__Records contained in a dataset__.
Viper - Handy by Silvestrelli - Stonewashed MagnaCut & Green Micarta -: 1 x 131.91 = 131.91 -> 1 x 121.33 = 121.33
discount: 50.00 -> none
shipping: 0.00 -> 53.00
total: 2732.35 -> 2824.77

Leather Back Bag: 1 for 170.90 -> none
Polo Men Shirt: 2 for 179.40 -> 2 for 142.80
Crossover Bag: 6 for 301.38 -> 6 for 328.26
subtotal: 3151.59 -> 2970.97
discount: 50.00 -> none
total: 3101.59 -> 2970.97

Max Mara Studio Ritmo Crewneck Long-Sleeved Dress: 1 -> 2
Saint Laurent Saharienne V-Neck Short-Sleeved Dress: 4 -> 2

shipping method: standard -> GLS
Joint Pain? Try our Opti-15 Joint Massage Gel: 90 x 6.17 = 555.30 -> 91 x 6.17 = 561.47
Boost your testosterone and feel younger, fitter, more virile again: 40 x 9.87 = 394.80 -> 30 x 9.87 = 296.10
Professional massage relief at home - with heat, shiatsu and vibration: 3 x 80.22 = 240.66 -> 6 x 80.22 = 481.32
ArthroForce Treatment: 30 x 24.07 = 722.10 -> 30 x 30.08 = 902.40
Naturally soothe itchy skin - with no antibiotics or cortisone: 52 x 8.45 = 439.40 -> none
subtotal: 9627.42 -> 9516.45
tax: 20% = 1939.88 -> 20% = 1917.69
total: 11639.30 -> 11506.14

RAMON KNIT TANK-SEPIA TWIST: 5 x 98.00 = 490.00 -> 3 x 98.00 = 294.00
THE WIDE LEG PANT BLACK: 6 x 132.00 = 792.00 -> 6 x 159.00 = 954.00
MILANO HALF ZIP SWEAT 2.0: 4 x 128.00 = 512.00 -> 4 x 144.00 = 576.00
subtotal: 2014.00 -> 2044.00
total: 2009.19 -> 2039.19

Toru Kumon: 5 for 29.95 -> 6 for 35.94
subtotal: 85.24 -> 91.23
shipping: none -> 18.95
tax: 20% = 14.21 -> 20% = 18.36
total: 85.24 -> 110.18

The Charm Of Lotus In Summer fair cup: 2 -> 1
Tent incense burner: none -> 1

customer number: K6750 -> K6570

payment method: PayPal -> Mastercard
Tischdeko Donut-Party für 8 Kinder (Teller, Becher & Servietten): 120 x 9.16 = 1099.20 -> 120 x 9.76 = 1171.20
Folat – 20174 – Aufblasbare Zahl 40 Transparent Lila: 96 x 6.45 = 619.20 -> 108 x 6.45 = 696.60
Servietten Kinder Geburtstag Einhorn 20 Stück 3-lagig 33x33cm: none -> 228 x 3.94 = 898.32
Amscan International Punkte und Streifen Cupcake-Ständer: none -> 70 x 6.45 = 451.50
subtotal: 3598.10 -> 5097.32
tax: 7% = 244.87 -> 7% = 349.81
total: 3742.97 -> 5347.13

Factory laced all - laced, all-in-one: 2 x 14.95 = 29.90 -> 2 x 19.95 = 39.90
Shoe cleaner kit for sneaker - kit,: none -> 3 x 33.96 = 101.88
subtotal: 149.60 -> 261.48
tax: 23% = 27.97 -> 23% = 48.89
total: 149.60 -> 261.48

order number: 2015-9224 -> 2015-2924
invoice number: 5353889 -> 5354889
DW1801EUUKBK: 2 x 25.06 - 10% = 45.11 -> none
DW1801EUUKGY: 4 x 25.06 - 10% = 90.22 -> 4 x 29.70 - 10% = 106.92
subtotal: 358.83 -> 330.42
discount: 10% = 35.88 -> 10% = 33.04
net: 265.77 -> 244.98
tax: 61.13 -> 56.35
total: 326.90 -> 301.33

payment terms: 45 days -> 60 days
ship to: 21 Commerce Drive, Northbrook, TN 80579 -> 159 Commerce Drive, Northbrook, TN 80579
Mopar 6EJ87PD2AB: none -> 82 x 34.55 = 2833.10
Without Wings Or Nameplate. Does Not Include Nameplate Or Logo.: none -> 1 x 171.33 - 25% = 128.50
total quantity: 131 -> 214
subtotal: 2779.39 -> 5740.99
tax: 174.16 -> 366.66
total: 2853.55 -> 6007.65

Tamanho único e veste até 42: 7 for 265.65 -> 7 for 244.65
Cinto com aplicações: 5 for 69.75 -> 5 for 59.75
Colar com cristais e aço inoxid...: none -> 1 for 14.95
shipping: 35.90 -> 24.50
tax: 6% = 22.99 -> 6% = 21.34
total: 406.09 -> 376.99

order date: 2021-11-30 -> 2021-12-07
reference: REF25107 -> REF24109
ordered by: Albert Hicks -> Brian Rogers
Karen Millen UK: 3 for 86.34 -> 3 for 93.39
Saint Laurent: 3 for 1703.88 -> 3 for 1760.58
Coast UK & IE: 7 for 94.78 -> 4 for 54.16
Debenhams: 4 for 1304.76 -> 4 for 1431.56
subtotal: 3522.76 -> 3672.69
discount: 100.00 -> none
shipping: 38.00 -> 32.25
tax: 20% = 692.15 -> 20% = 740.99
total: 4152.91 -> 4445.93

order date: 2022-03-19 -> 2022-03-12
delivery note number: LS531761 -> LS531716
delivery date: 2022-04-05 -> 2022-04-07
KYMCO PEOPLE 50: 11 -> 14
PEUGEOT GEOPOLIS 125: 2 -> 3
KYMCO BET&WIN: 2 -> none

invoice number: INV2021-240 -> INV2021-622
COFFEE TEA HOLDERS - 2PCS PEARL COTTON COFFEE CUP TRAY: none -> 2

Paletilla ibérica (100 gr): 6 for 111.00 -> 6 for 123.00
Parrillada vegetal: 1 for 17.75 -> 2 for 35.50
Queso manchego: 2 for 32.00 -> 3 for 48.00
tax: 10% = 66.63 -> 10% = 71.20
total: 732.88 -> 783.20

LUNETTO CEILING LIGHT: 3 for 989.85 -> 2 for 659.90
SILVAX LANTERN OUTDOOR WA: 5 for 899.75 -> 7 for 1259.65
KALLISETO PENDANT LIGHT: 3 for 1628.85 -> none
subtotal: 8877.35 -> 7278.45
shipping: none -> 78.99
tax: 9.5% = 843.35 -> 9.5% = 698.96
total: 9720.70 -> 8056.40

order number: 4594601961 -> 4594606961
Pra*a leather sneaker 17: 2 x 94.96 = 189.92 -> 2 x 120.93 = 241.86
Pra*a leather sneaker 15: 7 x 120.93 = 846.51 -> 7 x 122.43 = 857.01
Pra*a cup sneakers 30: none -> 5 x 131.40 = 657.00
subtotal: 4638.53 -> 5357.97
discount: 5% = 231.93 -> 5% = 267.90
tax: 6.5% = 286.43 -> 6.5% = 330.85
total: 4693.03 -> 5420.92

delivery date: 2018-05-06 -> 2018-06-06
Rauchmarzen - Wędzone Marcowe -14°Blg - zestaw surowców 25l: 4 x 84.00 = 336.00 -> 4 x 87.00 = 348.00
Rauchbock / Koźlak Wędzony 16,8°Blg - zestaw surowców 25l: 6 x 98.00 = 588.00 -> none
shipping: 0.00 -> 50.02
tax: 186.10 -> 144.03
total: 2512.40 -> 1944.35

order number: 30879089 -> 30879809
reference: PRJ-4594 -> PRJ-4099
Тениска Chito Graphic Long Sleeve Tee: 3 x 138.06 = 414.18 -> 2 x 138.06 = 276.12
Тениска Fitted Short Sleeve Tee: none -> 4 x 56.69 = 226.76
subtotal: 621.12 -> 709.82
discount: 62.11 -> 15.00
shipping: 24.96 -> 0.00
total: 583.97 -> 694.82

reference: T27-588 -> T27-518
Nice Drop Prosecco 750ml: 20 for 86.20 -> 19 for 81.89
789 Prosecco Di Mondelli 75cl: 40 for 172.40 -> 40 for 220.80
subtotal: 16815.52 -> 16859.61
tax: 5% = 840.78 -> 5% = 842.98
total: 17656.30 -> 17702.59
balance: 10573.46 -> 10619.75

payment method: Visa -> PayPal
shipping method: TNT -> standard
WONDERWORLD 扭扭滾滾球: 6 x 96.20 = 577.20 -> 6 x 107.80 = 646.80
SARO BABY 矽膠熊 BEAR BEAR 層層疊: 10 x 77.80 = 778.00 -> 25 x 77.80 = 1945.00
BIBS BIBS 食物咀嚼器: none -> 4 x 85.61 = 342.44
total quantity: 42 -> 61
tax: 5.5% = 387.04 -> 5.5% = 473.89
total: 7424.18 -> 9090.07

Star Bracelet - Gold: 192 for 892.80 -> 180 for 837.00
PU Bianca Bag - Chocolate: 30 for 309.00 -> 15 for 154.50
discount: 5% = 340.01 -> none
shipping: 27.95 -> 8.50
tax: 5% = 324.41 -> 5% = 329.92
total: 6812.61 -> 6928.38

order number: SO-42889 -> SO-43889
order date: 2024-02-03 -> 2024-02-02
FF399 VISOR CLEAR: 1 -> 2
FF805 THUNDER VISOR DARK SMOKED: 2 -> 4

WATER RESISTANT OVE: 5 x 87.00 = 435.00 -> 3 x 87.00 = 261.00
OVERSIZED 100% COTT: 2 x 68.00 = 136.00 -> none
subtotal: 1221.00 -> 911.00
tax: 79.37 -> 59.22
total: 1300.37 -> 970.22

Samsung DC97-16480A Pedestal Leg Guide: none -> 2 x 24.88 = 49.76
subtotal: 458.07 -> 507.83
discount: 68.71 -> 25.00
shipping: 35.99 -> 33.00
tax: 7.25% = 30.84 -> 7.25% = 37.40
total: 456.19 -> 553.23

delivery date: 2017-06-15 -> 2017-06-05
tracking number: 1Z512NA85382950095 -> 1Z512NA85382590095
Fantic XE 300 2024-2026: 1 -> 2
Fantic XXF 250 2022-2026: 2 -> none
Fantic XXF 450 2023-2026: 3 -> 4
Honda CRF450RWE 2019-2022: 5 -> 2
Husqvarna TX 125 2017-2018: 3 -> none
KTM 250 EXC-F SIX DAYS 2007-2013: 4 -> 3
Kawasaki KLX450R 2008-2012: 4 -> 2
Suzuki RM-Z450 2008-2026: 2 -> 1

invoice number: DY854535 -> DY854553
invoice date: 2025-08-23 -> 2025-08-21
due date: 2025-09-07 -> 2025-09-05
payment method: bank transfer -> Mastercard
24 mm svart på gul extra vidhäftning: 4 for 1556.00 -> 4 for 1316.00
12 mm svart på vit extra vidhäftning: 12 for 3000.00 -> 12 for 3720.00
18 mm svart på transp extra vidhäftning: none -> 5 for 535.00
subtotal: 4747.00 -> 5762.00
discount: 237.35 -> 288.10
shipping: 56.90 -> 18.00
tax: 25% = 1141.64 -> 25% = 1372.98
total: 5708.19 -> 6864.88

__TASK TO COMPLETE__.
Pull out each line of the records holding the string "invoice".

__EXPECTED ANSWER__.
invoice number: 5353889 -> 5354889
invoice number: INV2021-240 -> INV2021-622
invoice number: DY854535 -> DY854553
invoice date: 2025-08-23 -> 2025-08-21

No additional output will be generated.